What the exercise asks :: In the entries below, begin at the line that has "[67,723,420,738] Create a" and stop after the line that has "[729,455,973,477] to plug"; output those lines exactly, leaving out pictures.

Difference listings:
==============================
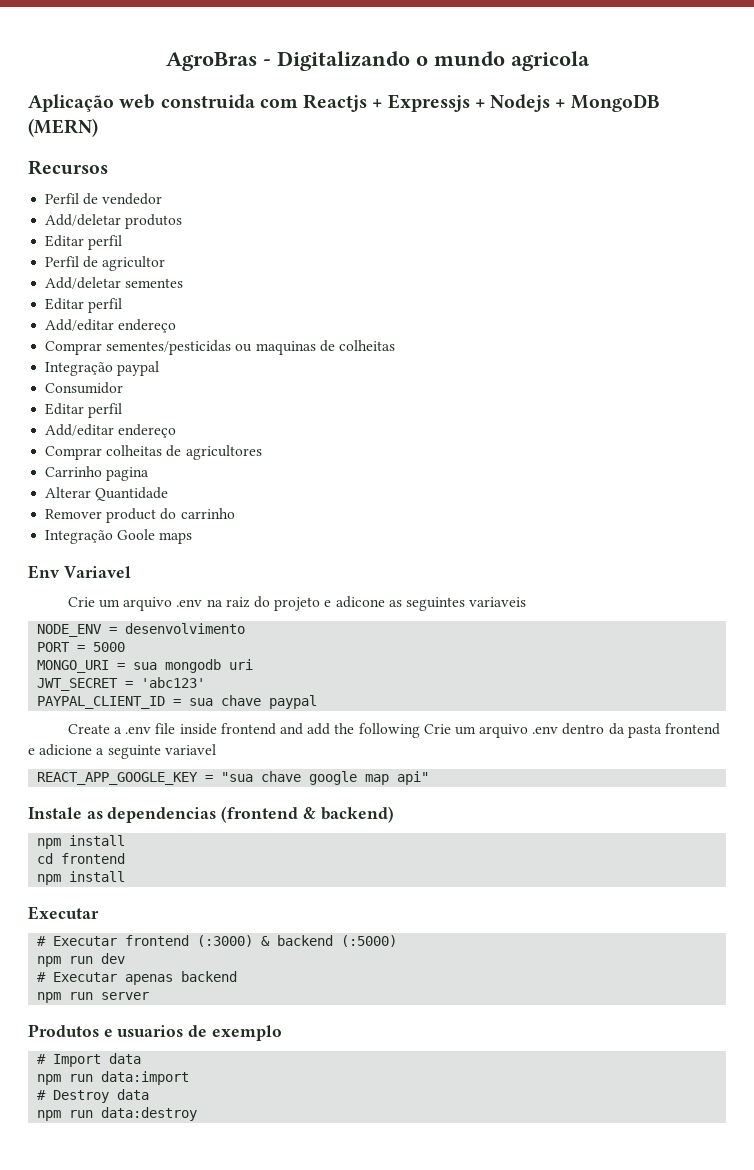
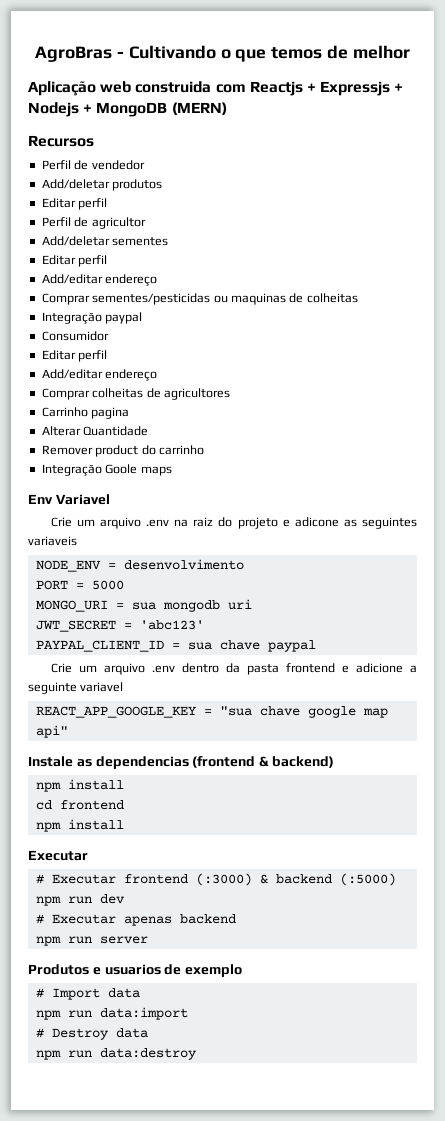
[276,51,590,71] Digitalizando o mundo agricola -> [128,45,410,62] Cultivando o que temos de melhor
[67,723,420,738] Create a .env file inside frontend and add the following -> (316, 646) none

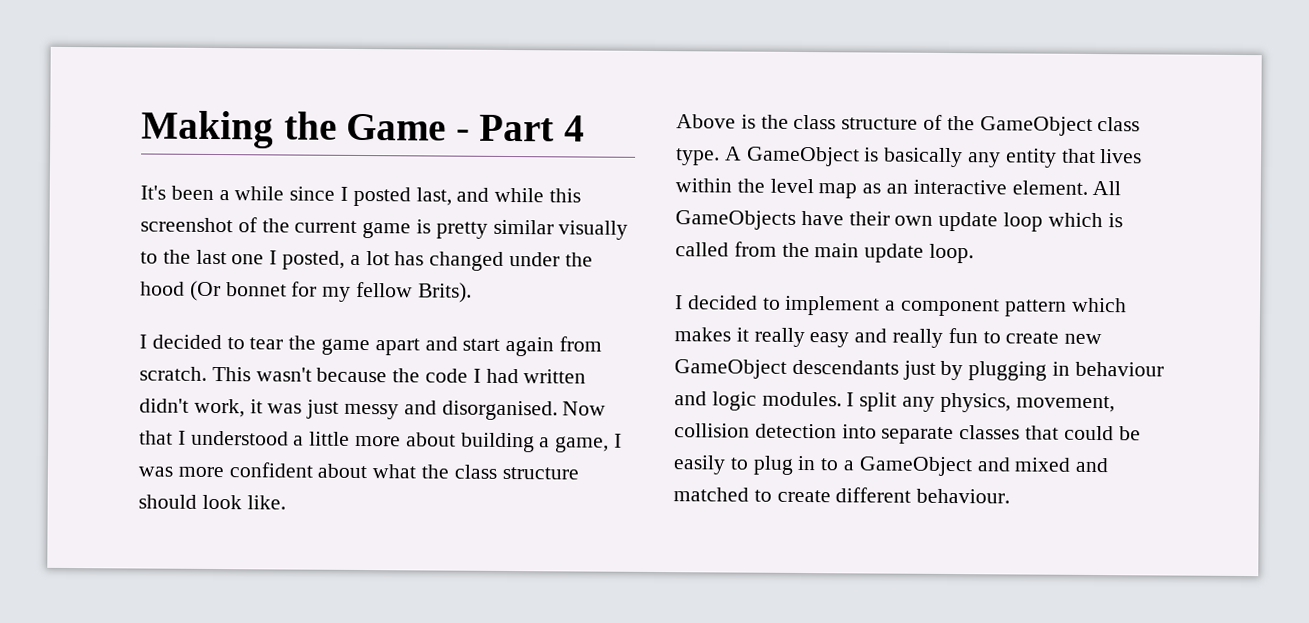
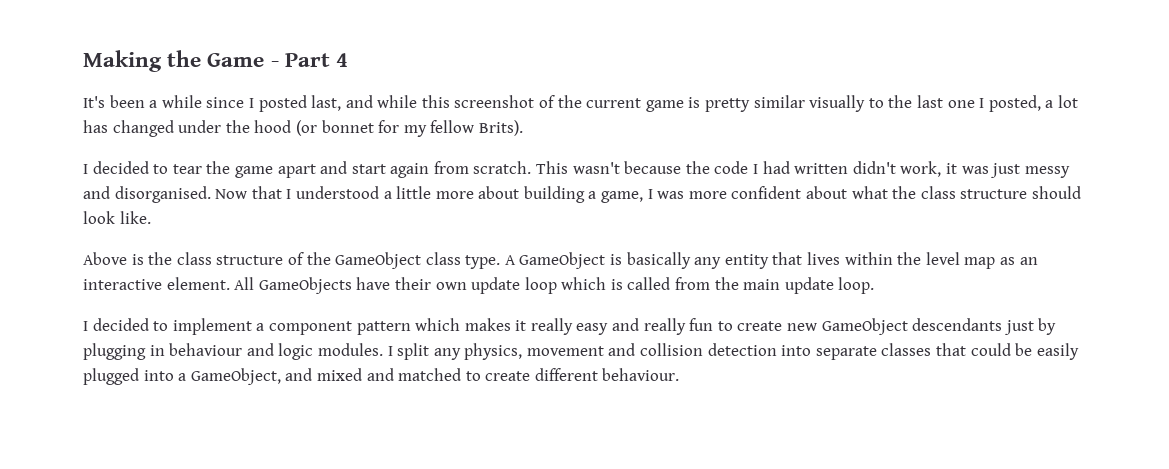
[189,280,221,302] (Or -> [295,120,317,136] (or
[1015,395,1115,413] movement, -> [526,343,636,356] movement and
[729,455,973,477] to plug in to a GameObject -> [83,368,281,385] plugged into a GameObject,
==============================
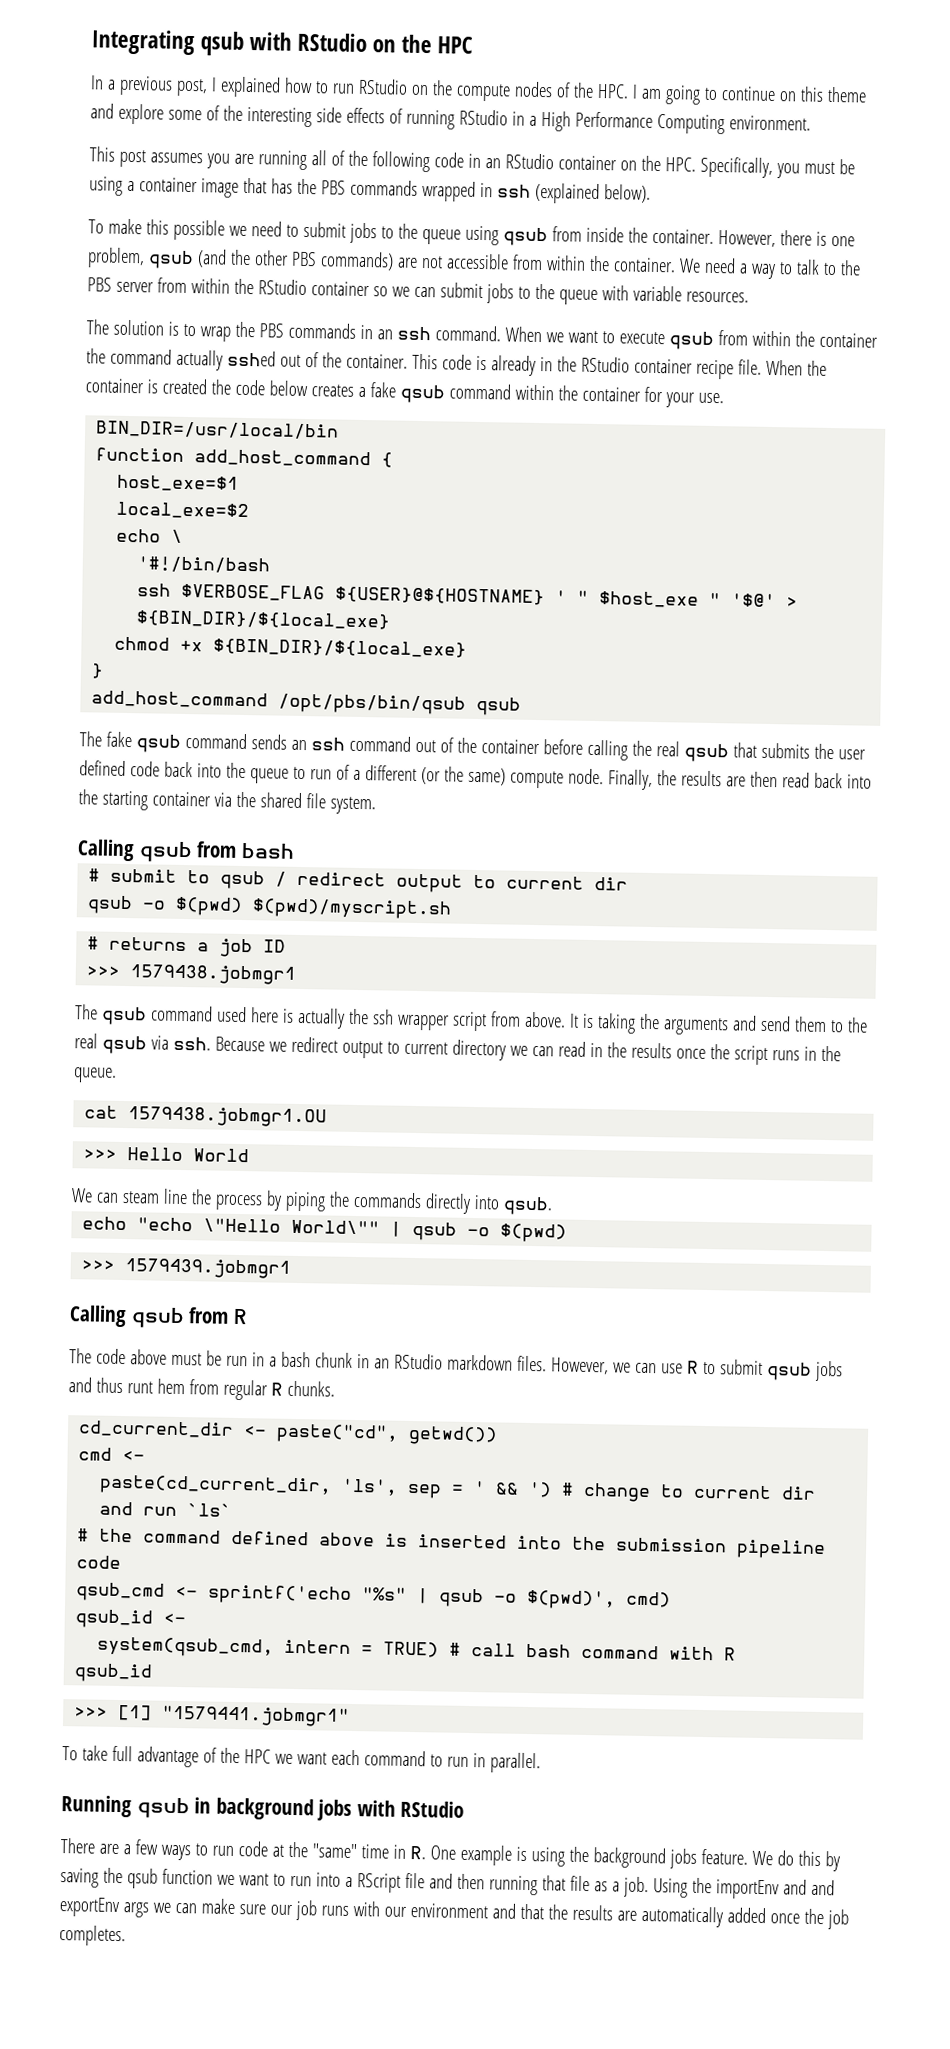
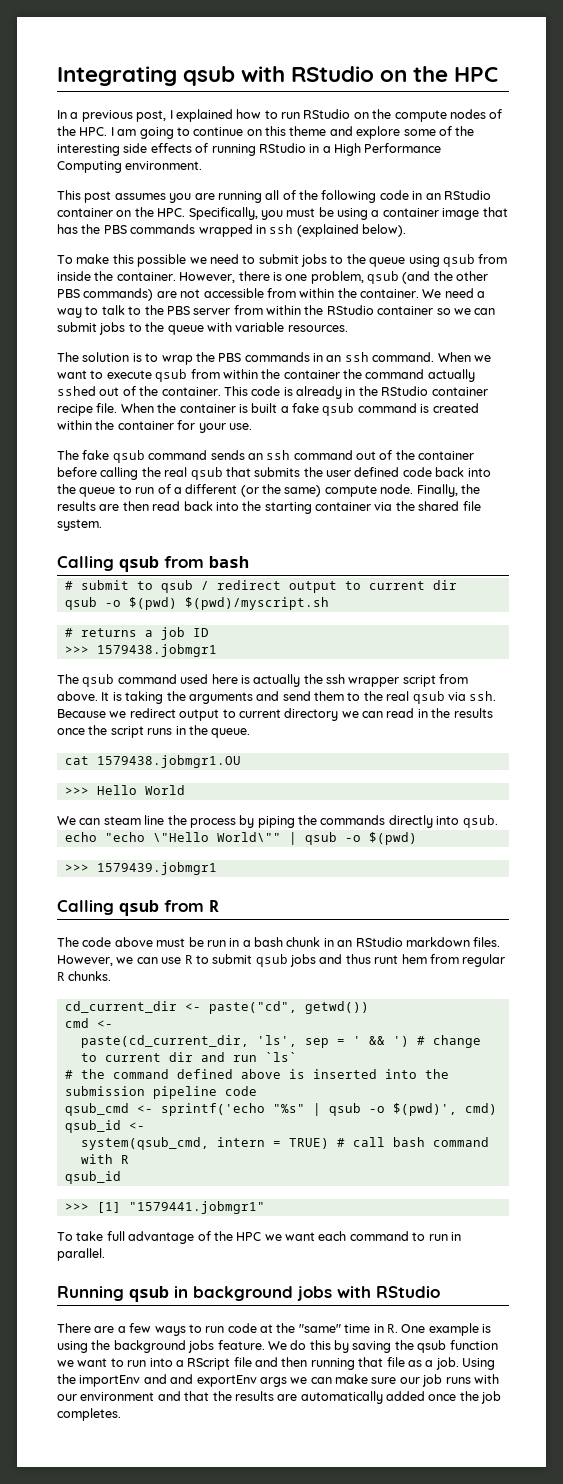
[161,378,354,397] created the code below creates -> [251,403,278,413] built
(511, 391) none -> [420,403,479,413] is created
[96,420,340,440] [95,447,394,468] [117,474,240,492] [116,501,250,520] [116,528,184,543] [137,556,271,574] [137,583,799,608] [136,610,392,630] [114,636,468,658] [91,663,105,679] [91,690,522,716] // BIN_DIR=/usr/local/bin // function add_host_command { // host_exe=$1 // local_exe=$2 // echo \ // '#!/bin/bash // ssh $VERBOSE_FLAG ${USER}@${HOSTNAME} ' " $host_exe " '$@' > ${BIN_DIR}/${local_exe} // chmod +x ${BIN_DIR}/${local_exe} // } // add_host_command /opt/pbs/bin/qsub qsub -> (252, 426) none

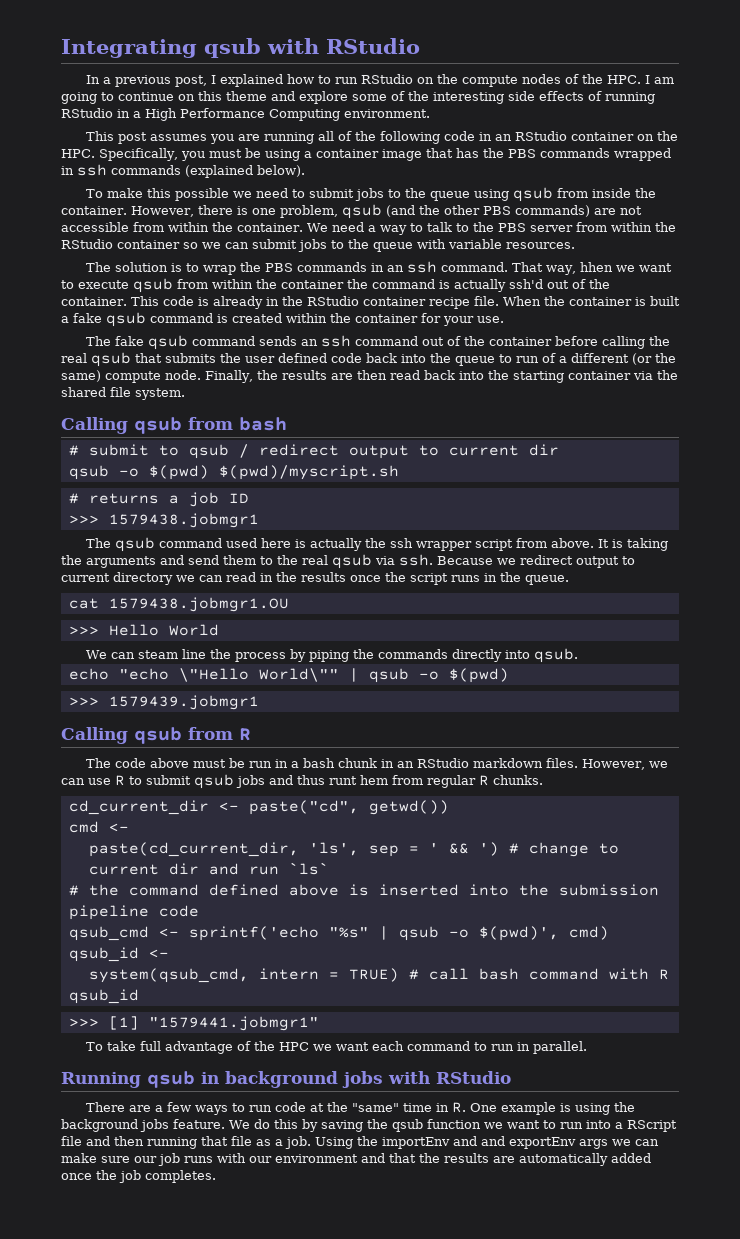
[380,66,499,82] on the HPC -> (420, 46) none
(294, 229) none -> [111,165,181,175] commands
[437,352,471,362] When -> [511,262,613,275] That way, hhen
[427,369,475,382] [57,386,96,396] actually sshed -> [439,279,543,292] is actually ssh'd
==============================
Answer for this exercise ::
[67,723,420,738] Create a .env file inside frontend and add the following -> (316, 646) none

[189,280,221,302] (Or -> [295,120,317,136] (or
[1015,395,1115,413] movement, -> [526,343,636,356] movement and
[729,455,973,477] to plug in to a GameObject -> [83,368,281,385] plugged into a GameObject,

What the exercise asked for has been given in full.